The Beginner’s Guide To Safe Investments

by admin

You don’t need to be a business mogul, or even be wealthy, to start investing. Most people do shy away from the thought of stocks and shares because they associate them with risky financial activities as a hobby for the rich.

But they can be safe and profitable too. You can, of course, stick to savings accounts and housing societies but do keep an open mind. Investing in stocks and shares doesn’t have to be in the form of high-end gambling, scams or bubbles.

The truth is, saving without investing carries its own risks. A savings account has minimal interest rates. During times of inflation, the cost of living rise. The interest rate on your savings does not, which means your purchasing power falls. There is no danger in saving but it does not guarantee your money’s value. Nor will it increase its value.

How to invest. There are some guidelines you should follow before making your first investment to safeguard yourself from risk.

Be cautious. But not too cautious.

Remember how we mentioned that, in the long term, equities are more profitable than savings? That’s why excessive caution can be harmful; refusing to invest in potential can often be a disadvantage. At the same time, it’s important to do your research and not make any blind investments.

Figure out what kind of investment you want to make.

Corporate and government bonds, for instance, are reliable. They’re regarded as low risk than equities. If you’re a naturally cautious person by nature, and want steady returns as opposed to big returns, consider investing in these types of bonds.

Don’t put all your eggs in one investment.

Splitting your funds is important. By investing small amounts in a number of companies, asset classes or global markets, you avoid losing all your money in case one investment turns out to be bad egg as it were.

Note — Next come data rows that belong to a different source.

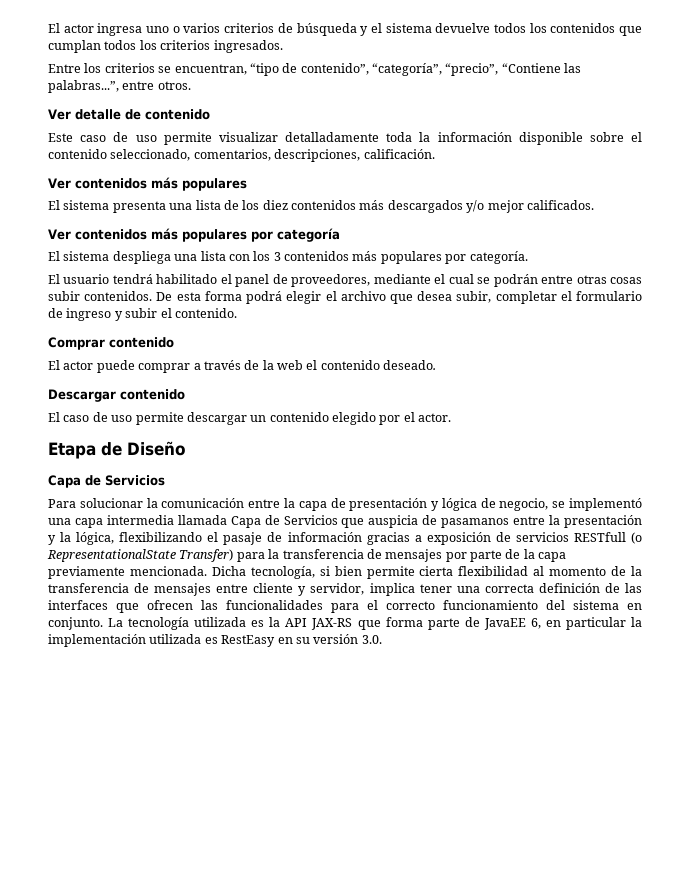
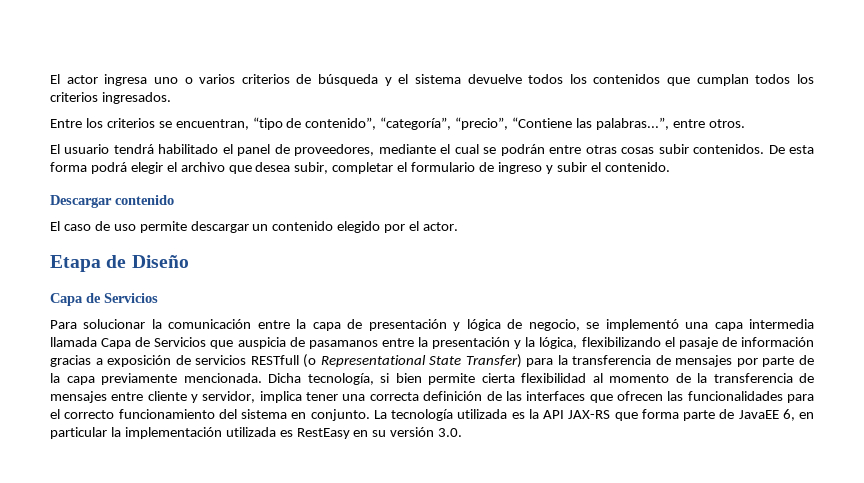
- Ver detalle de contenido
- Este caso de uso permite visualizar detalladamente toda la información disponible sobre el contenido seleccionado, comentarios, descripciones, calificación.
- Ver contenidos más populares
- El sistema presenta una lista de los diez contenidos más descargados y/o mejor calificados.
- Ver contenidos más populares por categoría
- El sistema despliega una lista con los 3 contenidos más populares por categoría.
- Comprar contenido
- El actor puede comprar a través de la web el contenido deseado.
- Para solucionar la comunicación entre la capa de presentación y lógica de negocio, se implementó una capa intermedia llamada Capa de Servicios que auspicia de pasamanos entre la presentación y la lógica, flexibilizando el pasaje de información gracias a exposición de servicios RESTfull (o RepresentationalState Transfer) para la transferencia de mensajes por parte de la capa previamente mencionada.
+ Para solucionar la comunicación entre la capa de presentación y lógica de negocio, se implementó una capa intermedia llamada Capa de Servicios que auspicia de pasamanos entre la presentación y la lógica, flexibilizando el pasaje de información gracias a exposición de servicios RESTfull (o Representational State Transfer) para la transferencia de mensajes por parte de la capa previamente mencionada.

As a first time investor, you should also consider investing through a joint fund. It will let you invest in various assets without the risk of making your own investment decisions.

Know your funds.

There are thousands of different kinds. Passive or tracker funds, for example, measure global stock market indices. They are run by computers which means they are less expensive to invest in. A fund supermarket is also something you may want to consider. It lets you keep track of all your investments from one place. The variety of options available to you means you need to do your homework in order to find the right one. Another important thing to keep in mind is that making investments at regular intervals minimises the risk of loss.

Be patient.

Be prepared not to touch the money you’ve invested for five years, or ten, or more. Safe investments do take time to give you results but then again – they’re safe.

Make annual reviews.

Most people tend to review their investments when markets are up or down. As a result, it often becomes rather an emotional process because it’s done during a fluctuating period. An annual review will help you determine, without drama, that your investment strategy is on track, your taxes are being saved, your income is being protected and your long-term financial plans are still beneficial. Here are some steps you should take during your annual review:

  • Making sure that your holdings match your financial goals. For example, if you’re close to getting returns on an investment, stay away from risks or investments aimed at capital growth. If you have years before your returns are due, it’s alright to consider braving the occasional risk – within reason.
  • Know your ROI (return on investment) for your existing investments as well as what they are. Unit trusts? Shares? Investment trusts?
  • The performance of different investments changes with time so feel free to rebalance your portfolio if necessary. For example, one of your investments might be flourishing and look set to do so. The other might be slowing down. Consider transferring your money to the more successful investments.